Ekonomiyi düzeltmek için uğraşıyorsun ya hiç uğraşma. Dünyanın en büyük ekonomi alimlerini Türkiye’ye toplasan senin bu bozduğun, kırıp döktüğün ekonomiyi düzeltemezsin. Dünyanın hiçbir ülkesinde demokrasi olmadan iyi ekonomi olmaz. Benim bir sözüm var. ‘Tıkır tıkır demokrasi, şıkır şıkır ekonomi.’ İcat arama Erdoğan, demokrasiyi tahrip etme, ekonomi sana rağmen kendiliğinden düzelir. Bunu bile kavrayamayacak bir noktadasın. Ekonominin ilacı demokrasidir, Nas değildir. Faiz düşürerek, Merkez Bankası’ndan özel bankalara yüzde 12’yle para verip o parayı vatandaşa yüzde 30’la sattırarak da ekonomi düzelmez. 

“Bu kanunla herkesin tepesinde bir drone, cep telefonunun içinde bir kamera var” 

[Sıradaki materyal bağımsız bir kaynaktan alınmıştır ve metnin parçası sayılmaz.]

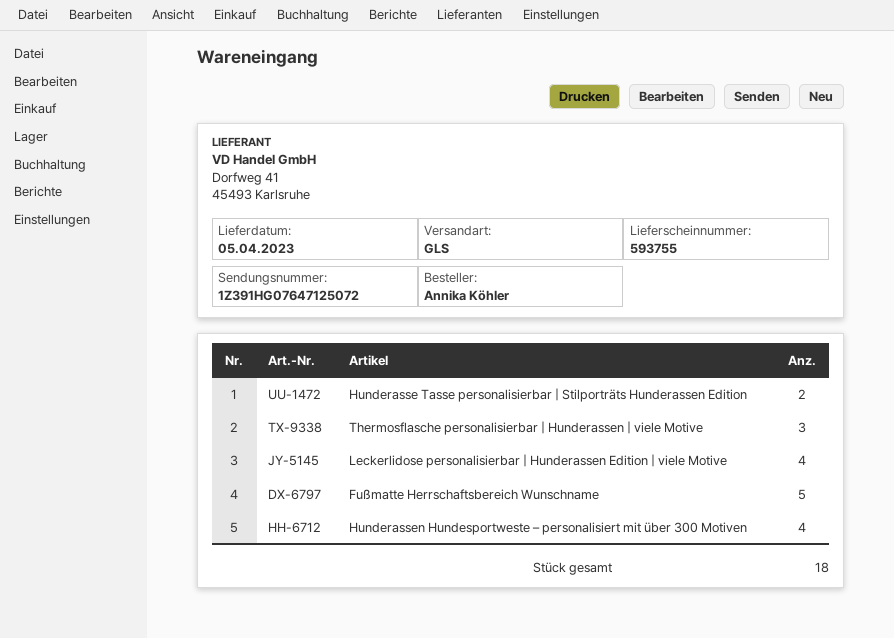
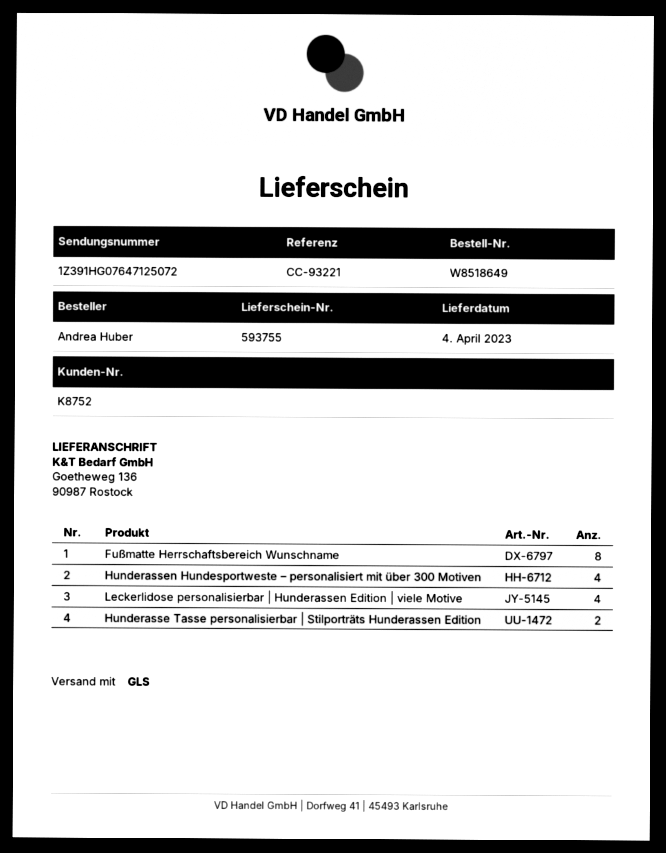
delivery date: 2023-04-05 -> 2023-04-04
ordered by: Annika Köhler -> Andrea Huber
Thermosflasche personalisierbar | Hunderassen | viele Motive: 3 -> none
Fußmatte Herrschaftsbereich Wunschname: 5 -> 8

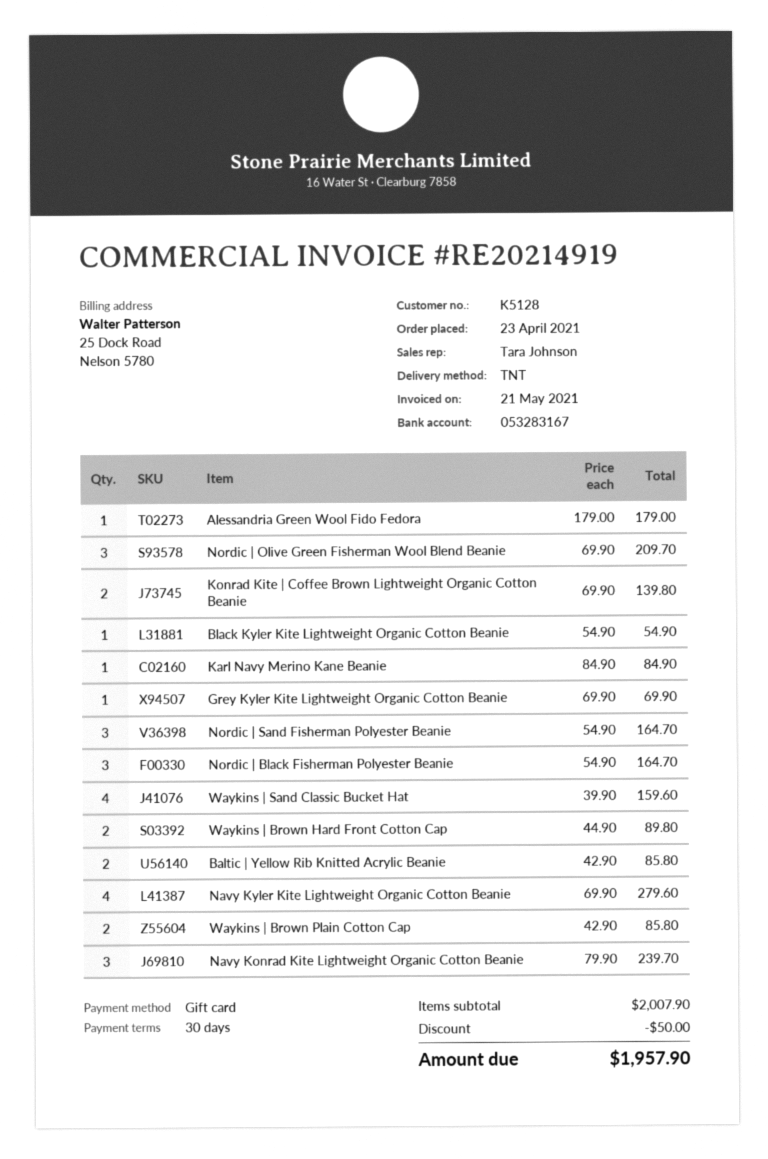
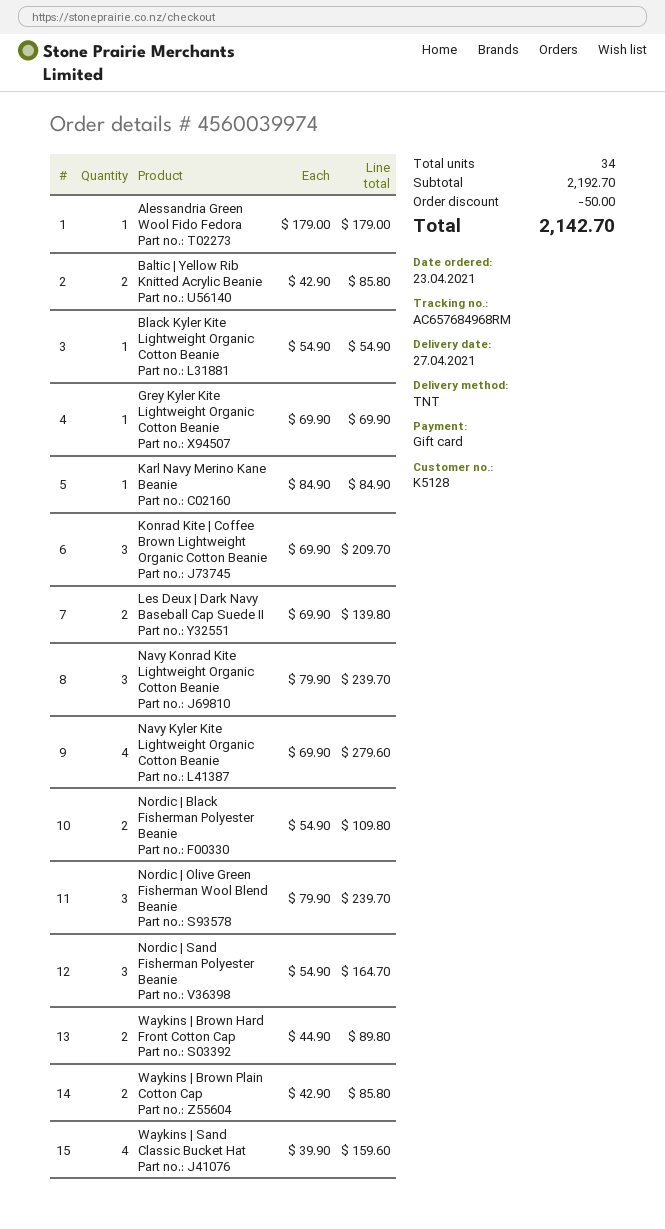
Nordic | Olive Green Fisherman Wool Blend Beanie: 3 x 69.90 = 209.70 -> 3 x 79.90 = 239.70
Konrad Kite | Coffee Brown Lightweight Organic Cotton Beanie: 2 x 69.90 = 139.80 -> 3 x 69.90 = 209.70
Nordic | Black Fisherman Polyester Beanie: 3 x 54.90 = 164.70 -> 2 x 54.90 = 109.80
Les Deux | Dark Navy Baseball Cap Suede II: none -> 2 x 69.90 = 139.80
subtotal: 2007.90 -> 2192.70
total: 1957.90 -> 2142.70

Bu kanunla Bilgi Teknolojileri ve İletişim Kurumu zoom toplantılarımızı, whatsapp görüşmelerimizi, internetimizi, kim internette hangi siteye girdi, neyi izledi artık herkesin, öncelikle muhalefetin, sonra AK Parti’den hoşnut olmayan herkesin tepesinde bir drone, cep telefonunun içinde bir kamera var. Hayırlı olsun. Böyle bir tablo. BTK üzerinden sosyal medya özgürlüğü bitiyor. Bant daraltacak. Bir internet sitesi, Erdoğan’ın bugün yaptığı konuşmayı yayınlamadı mesela, eleştirmekten geçtik. BTK o sitenin bandını yüzde 90 daraltacak. Bir saniyede o siteye 100 kişi erişiyorsa, 10 kişi erişecek. O siteye bay bay. Böyle bir niyet olabilir mi? Hakikaten, İran’da var. Geçmişte İtalya ve Almanya’da vardı. Başka, Basın İlan Kurumu. İlandan men, bitti. Zaten yapıyor o işi de. Cumhuriyet, Sözcü, Birgün, Evrensel’e. Bunlara yapıyor da. Şimdi daha ferah ferah yapacak. Anayasa Mahkemesi de zaten yapamazsın demiş. Basın İlan Kurumu’na. Ağustos ayında. İki ay olmuş. Şimdi Basın İlan Kurumu üzerinden de gazetelere bir saldırı var. Başka, sarayın savcıları da bizim peşimize düşecek. Sadece milletvekillerinin değil, muhalefetin il, ilçe başkanları, muhalefet partisinin taşra teşkilatı yöneticileri, kadın ve gençlik kolları da savcılar da ellerinde bir mercek muhalefetin peşine düşecekler, nerede ne söyledi diye. Tabloya bak. Gülüyorum. Hakikaten kale almıyorum. Kimsenin de paniğe kapılmasını istemiyorum. Gerek yok ya. Kimse endişe etmesin bu yasadan dolayı. 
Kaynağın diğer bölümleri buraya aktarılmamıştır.